- [How to complete this task]: Search the material for the string "Created", then return every line where it is found.

[Opening Dataset excerpts section]

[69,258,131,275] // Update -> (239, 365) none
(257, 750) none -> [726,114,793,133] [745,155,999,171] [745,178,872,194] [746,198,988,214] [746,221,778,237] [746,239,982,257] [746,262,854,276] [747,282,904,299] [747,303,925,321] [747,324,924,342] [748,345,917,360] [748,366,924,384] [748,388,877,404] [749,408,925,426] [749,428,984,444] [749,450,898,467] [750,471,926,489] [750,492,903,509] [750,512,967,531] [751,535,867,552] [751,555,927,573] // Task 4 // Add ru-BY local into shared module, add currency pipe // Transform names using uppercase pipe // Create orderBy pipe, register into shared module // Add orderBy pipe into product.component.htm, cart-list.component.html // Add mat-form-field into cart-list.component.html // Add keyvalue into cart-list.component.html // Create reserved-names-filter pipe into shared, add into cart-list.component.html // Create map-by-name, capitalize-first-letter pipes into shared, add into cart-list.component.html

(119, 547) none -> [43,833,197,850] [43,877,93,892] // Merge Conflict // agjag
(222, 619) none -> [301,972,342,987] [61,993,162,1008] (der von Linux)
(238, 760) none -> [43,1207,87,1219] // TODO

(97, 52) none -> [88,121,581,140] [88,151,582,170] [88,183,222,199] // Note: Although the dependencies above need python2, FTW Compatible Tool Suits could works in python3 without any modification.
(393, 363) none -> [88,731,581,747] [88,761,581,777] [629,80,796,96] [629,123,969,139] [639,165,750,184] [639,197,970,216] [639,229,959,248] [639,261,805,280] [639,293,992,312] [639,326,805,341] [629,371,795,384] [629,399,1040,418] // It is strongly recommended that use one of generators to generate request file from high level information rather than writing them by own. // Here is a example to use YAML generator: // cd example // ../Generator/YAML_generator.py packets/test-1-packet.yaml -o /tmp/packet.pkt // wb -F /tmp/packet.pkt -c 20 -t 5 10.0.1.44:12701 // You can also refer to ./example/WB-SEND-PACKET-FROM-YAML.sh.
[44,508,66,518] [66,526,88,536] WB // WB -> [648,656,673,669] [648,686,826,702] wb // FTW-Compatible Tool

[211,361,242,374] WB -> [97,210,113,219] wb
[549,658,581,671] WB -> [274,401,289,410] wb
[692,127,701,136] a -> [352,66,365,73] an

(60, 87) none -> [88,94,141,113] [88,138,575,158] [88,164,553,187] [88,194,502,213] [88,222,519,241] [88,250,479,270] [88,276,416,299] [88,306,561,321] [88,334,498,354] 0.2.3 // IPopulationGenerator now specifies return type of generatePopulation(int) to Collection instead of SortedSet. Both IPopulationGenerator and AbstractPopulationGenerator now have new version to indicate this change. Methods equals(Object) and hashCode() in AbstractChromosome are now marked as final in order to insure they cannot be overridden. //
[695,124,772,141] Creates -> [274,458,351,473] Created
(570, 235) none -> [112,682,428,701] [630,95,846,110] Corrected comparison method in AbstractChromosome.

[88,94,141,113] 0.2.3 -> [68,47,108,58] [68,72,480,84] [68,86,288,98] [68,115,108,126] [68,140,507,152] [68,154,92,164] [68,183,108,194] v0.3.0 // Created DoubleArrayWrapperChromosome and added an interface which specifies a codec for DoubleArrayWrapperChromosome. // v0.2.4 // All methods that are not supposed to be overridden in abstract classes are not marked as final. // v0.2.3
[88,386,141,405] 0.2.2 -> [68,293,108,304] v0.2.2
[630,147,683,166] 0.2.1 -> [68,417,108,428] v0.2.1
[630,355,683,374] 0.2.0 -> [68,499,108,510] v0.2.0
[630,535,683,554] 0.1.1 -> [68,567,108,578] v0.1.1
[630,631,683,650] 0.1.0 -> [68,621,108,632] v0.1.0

[Closing Dataset excerpts section]

- [Written solution]:
[695,124,772,141] Creates -> [274,458,351,473] Created
[88,94,141,113] 0.2.3 -> [68,47,108,58] [68,72,480,84] [68,86,288,98] [68,115,108,126] [68,140,507,152] [68,154,92,164] [68,183,108,194] v0.3.0 // Created DoubleArrayWrapperChromosome and added an interface which specifies a codec for DoubleArrayWrapperChromosome. // v0.2.4 // All methods that are not supposed to be overridden in abstract classes are not marked as final. // v0.2.3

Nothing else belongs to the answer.